Here’s how much traffic and visibility they’re gaining.
Here’s what we could be leaving on the table.”
Then we’d bring in projections: potential incremental revenue, PR opportunities, market data:
Competitor benchmarking: Identify leading competitors who are successfully producing content in new areas. Document their approach, disclaimers, and content style. What do they avoid altogether?
In some scenarios, the decision may need to come from above, rather from them agreeing on their own accord. If direct discussions with legal aren't moving forward, a strong, data-backed case to the decision-maker can inspire my favorite phrase: "find a way to make it work".
Designated compliance responsibility: Serves as the primary liaison with legal, manages documentation, and ensures consistent application of guidelines.
Review processes: Every piece of content, regardless of perceived risk, goes through a compliance check. Sounds complicated, but you should already be setting aside time for this during an editorial fact checking pass, so this is more like a reassurance than a process change.
Automated alerts: Scan, alert, flag, and audit for consistency across all content variants and briefs.
Show that youve talked to product about creating some pubtech that scans for trigger words, so you can also say you have bots on the job 24 hrs a day with alerts.
AI for initial review: An accurate AI tool could be able to perform a first-pass review of content against established guidelines, to flag issues, in addition to but not in lieu of a human reviewer.
Scanners and alerts: Platforms like Performline continuously scans live content for compliance issues and sends alerts. Typically it's expensive, extensive, and the big players use it quite a bit in affiliate. You can re-create it "cheap and cheerful" with a plugin, a tool you can build inhouse, or even some timed scripts in a sheet. Let us know if you find anything or build anything like this.

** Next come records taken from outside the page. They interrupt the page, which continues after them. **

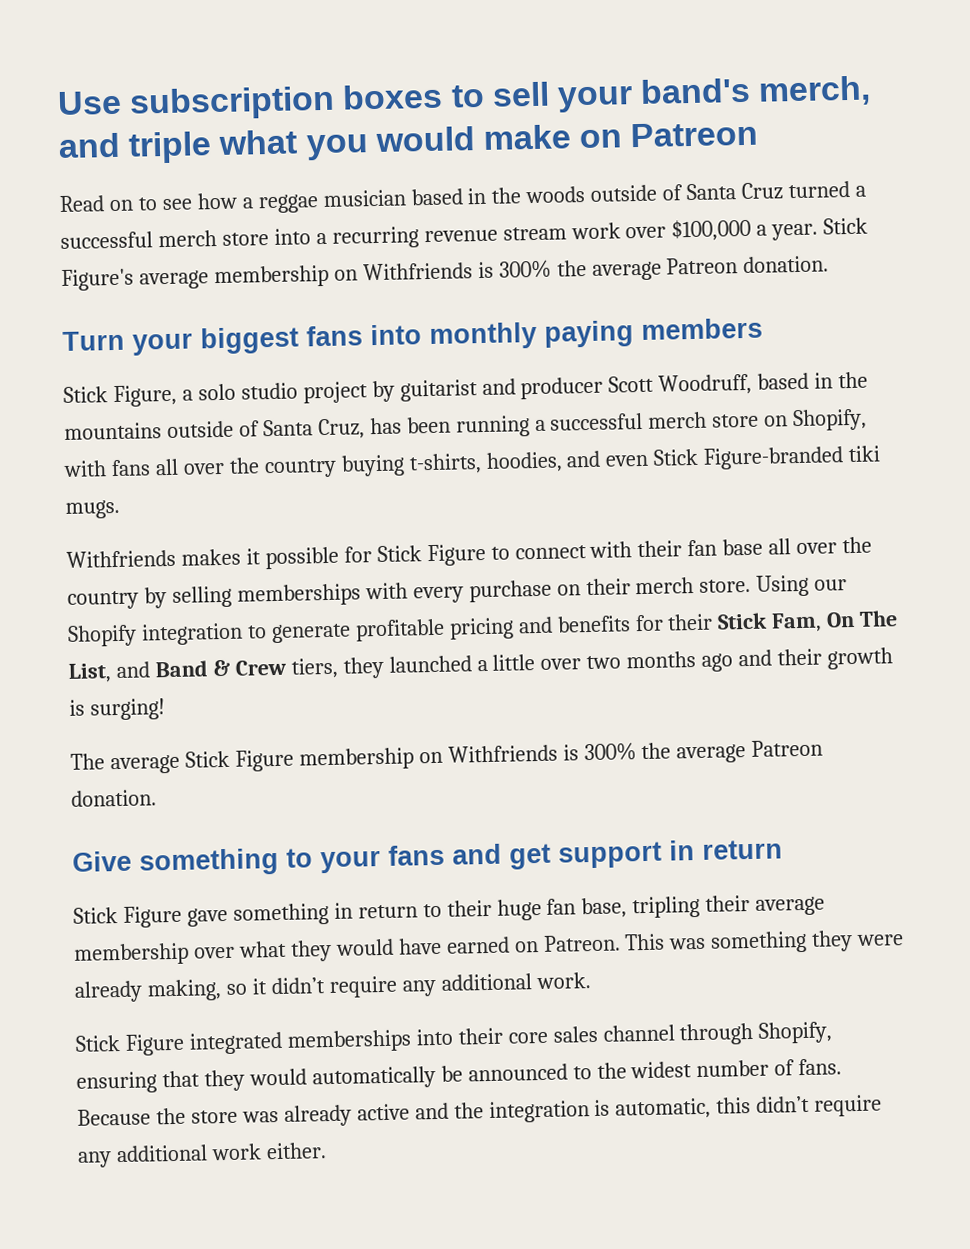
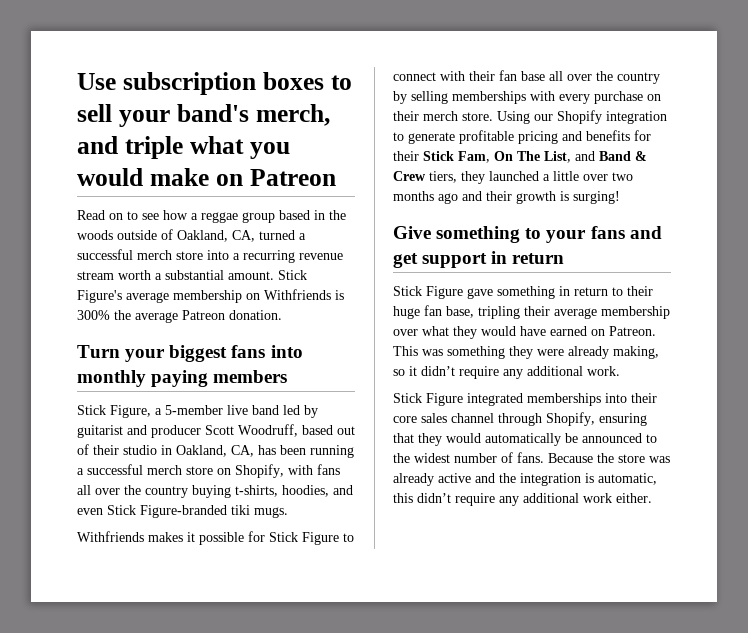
- Read on to see how a reggae musician based in the woods outside of Santa Cruz turned a successful merch store into a recurring revenue stream work over $100,000 a year.
+ Read on to see how a reggae group based in the woods outside of Oakland, CA, turned a successful merch store into a recurring revenue stream worth a substantial amount.
- Stick Figure, a solo studio project by guitarist and producer Scott Woodruff, based in the mountains outside of Santa Cruz, has been running a successful merch store on Shopify, with fans all over the country buying t-shirts, hoodies, and even Stick Figure-branded tiki mugs.
+ Stick Figure, a 5-member live band led by guitarist and producer Scott Woodruff, based out of their studio in Oakland, CA, has been running a successful merch store on Shopify, with fans all over the country buying t-shirts, hoodies, and even Stick Figure-branded tiki mugs.
- The average Stick Figure membership on Withfriends is 300% the average Patreon donation.

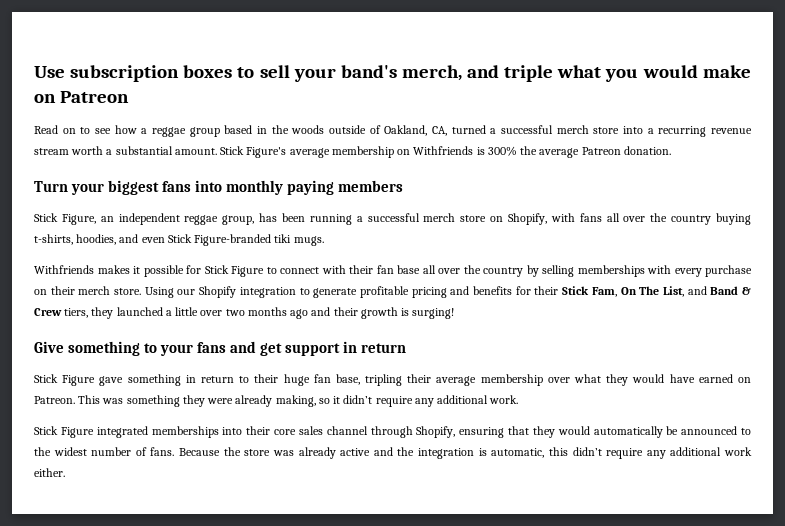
- Stick Figure, a 5-member live band led by guitarist and producer Scott Woodruff, based out of their studio in Oakland, CA, has been running a successful merch store on Shopify, with fans all over the country buying t-shirts, hoodies, and even Stick Figure-branded tiki mugs.
+ Stick Figure, an independent reggae group, has been running a successful merch store on Shopify, with fans all over the country buying t-shirts, hoodies, and even Stick Figure-branded tiki mugs.

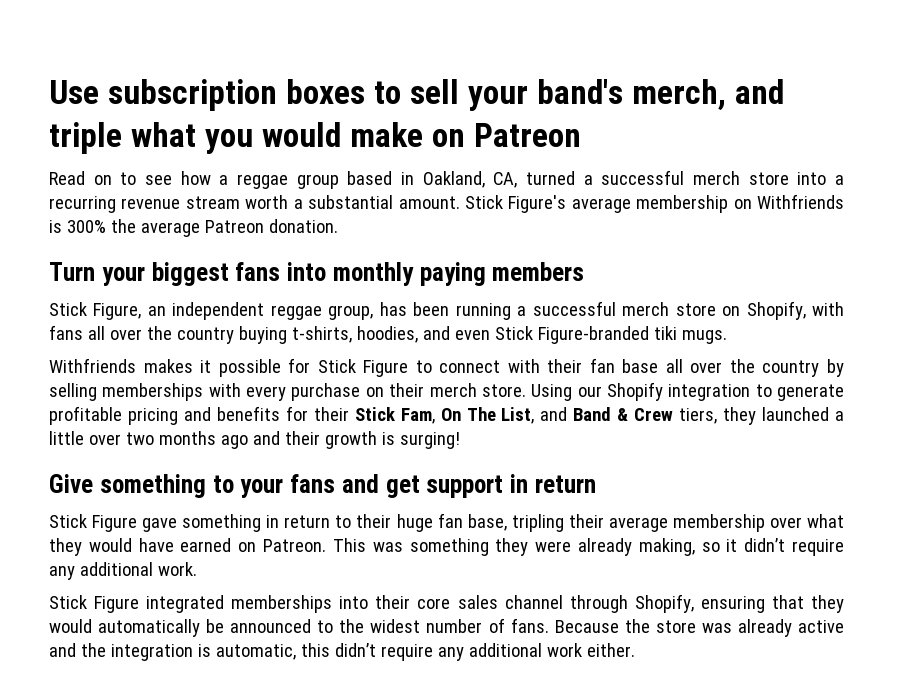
- Read on to see how a reggae group based in the woods outside of Oakland, CA, turned a successful merch store into a recurring revenue stream worth a substantial amount.
+ Read on to see how a reggae group based in Oakland, CA, turned a successful merch store into a recurring revenue stream worth a substantial amount.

Does the additional maintenance and review costs make it worth publishing the content? Sometimes risky areas are the ones with the most reward, so many feel it's worth it especially if that topic is core to your business. You'll find out straight away if the juice is not worth the squeeze.
Track data on rates: Track the percentage of content pieces that pass compliance review on the first attempt, or the number of flagged issues per content piece, and the trends over time, so you can address specific patterns in the brief or in trainings.

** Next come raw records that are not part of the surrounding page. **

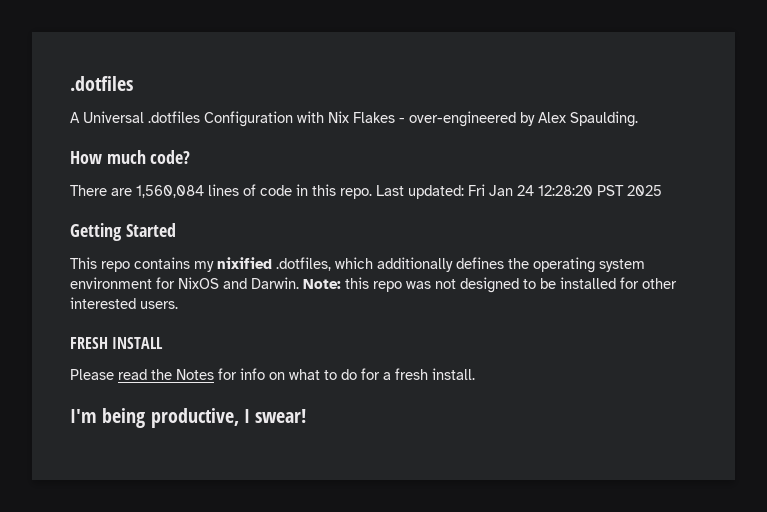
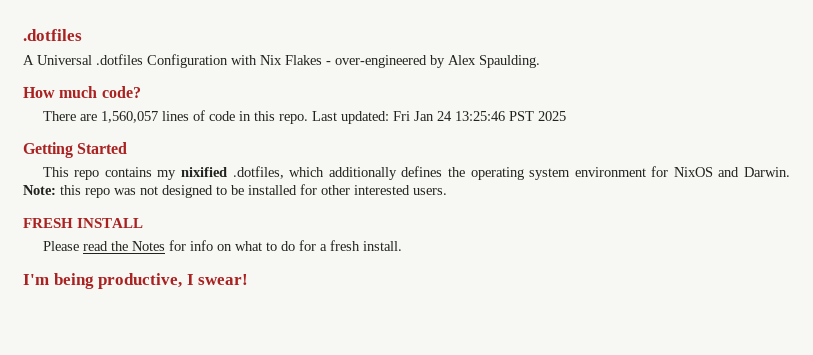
- There are 1,560,084 lines of code in this repo.
+ There are 1,560,057 lines of code in this repo.
- Last updated: Fri Jan 24 12:28:20 PST 2025
+ Last updated: Fri Jan 24 13:25:46 PST 2025

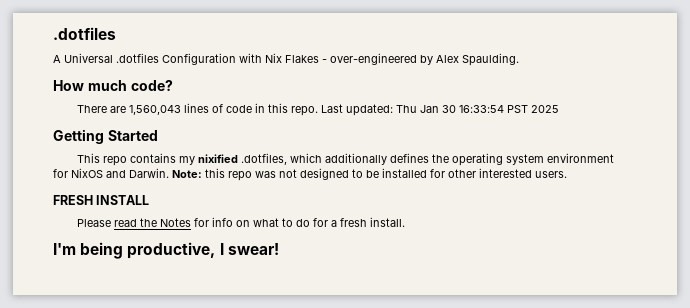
- There are 1,560,057 lines of code in this repo.
+ There are 1,560,043 lines of code in this repo.
- Last updated: Fri Jan 24 13:25:46 PST 2025
+ Last updated: Thu Jan 30 16:33:54 PST 2025

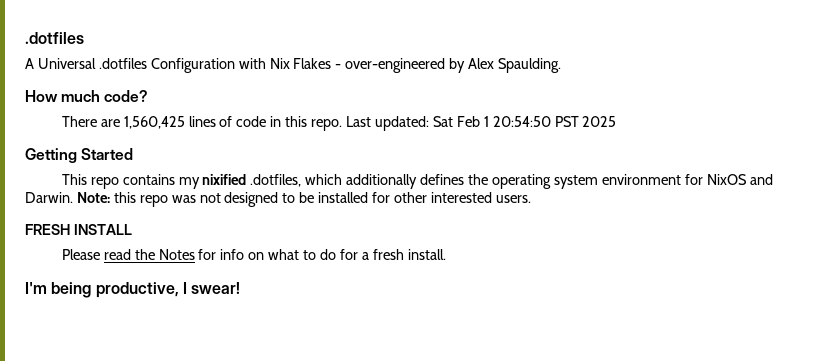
- There are 1,560,043 lines of code in this repo.
+ There are 1,560,425 lines of code in this repo.
- Last updated: Thu Jan 30 16:33:54 PST 2025
+ Last updated: Sat Feb 1 20:54:50 PST 2025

Review cycle time to understand areas for streamlining or eliminating steps.
Stakeholder pulse check: Check in informally. Do you need to address bottlenecks or communication issues?
Process improvement: Analyze recurring compliance issues or frequently flagged phrases to refine your writing guides and internal training.
Every year or even 6 months, refresh your documentation and make sure it reflects the newest changes in laws.